Tuttavia, se voglio che due fotoni partano in tempi diversi (angolo di ampiezza diverso) e arrivino contemporaneamente nello stesso punto, è necessario che uno dei due faccia un percorso più lungo o più corto. In caso contrario (ossia percorsi spaziali uguali), dato che la loro velocità è costante (e la possiamo considerare uguale a c su lunghe distanze), uno dei due arriverebbe o prima o dopo l’altro. Da questa conclusione non si scappa neanche nel mondo di Alice.
Insomma, tempi di partenza diversi e arrivi simultanei implicano anche percorsi diversi: i due metodi di calcolo dell’angolo sono perfettamente equivalenti.
Non confondetevi… sto dicendo una vera banalità. Se due atleti vanno alla stessa velocità e voglio vederli arrivare sul traguardo nello stesso istante, facendoli partire in tempi diversi, è necessario che uno dei due faccia un percorso più lungo.
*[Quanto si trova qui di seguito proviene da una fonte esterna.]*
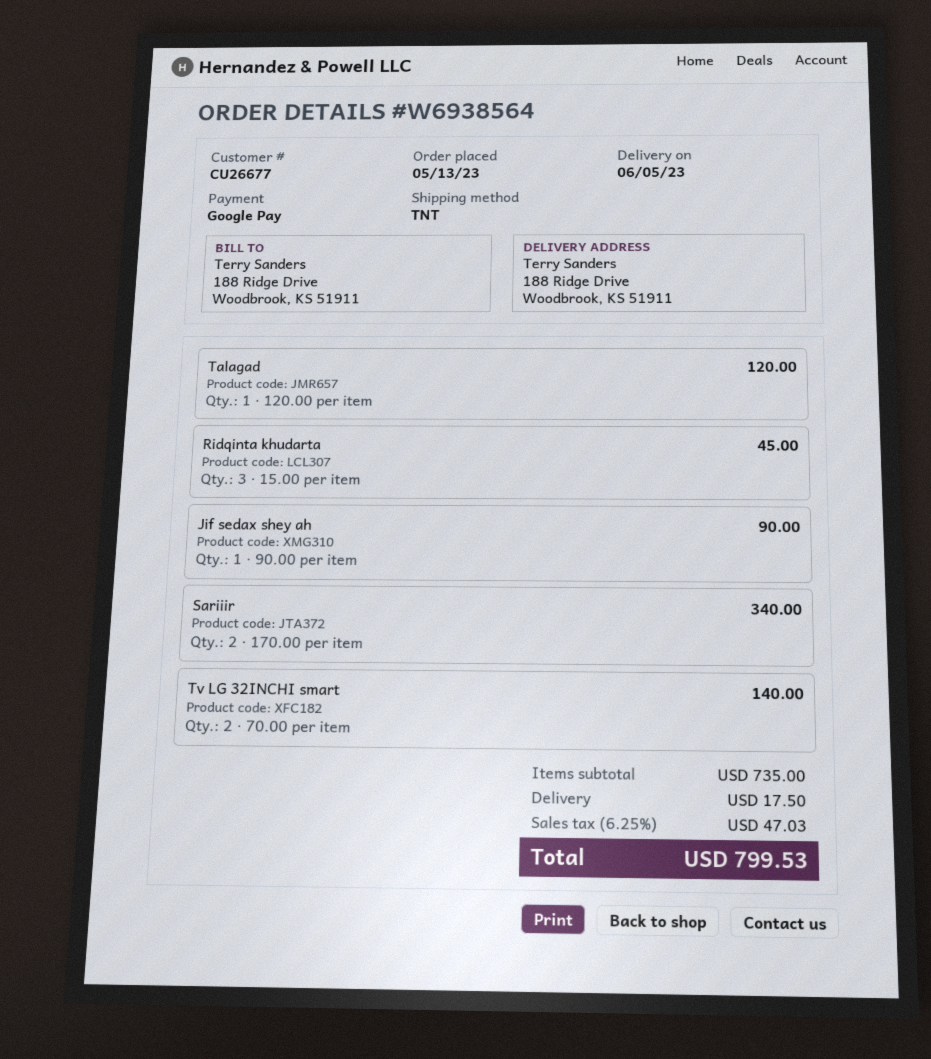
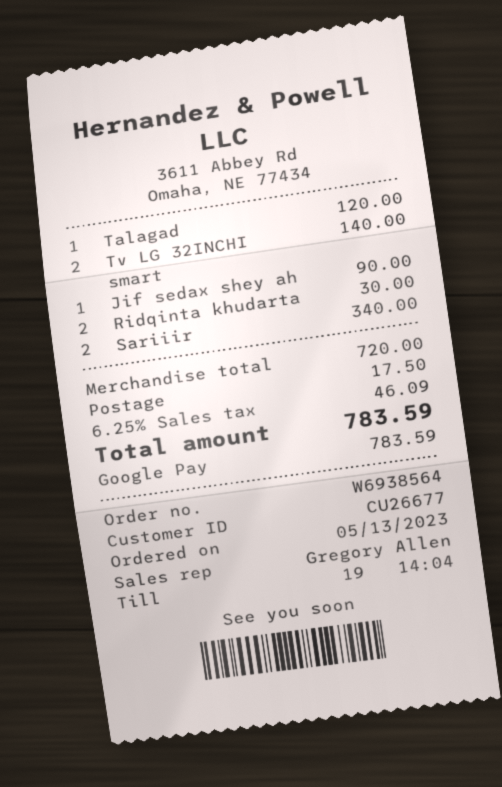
Ridqinta khudarta: 3 for 45.00 -> 2 for 30.00
subtotal: 735.00 -> 720.00
tax: 6.25% = 47.03 -> 6.25% = 46.09
total: 799.53 -> 783.59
O, inversamente, se voglio che arrivino insieme, ma hanno davanti percorsi diversi, è necessario che partano in tempi diversi. Le due cose sono perfettamente uguali. Da questa semplice riflessione se ne deduce che non abbiamo commesso nessun errore finora a far girare la lancetta del cronometro: il risultato finale è lo stesso. Tuttavia, lo spazio-tempo e le lettere del nuovo linguaggio ci permettono, adesso, di essere un po’ meno assurdi nel mondo dell’assurdo.
Ancora la doppia riflessione (che barba!)
Bando alle ciance e a tante parole, vediamo cosa capita in realtà. L’evento da descrivere è: “Parti da S e arriva in R a un certo istante, dopo la riflessione su una lamina di vetro ”. Come si vede, non parliamo più di doppia riflessione… non c’è più bisogno di semplificazioni artificiose (lo vedremo meglio tra poco). L’evento è, però, sempre lo stesso, lo conosciamo molto bene.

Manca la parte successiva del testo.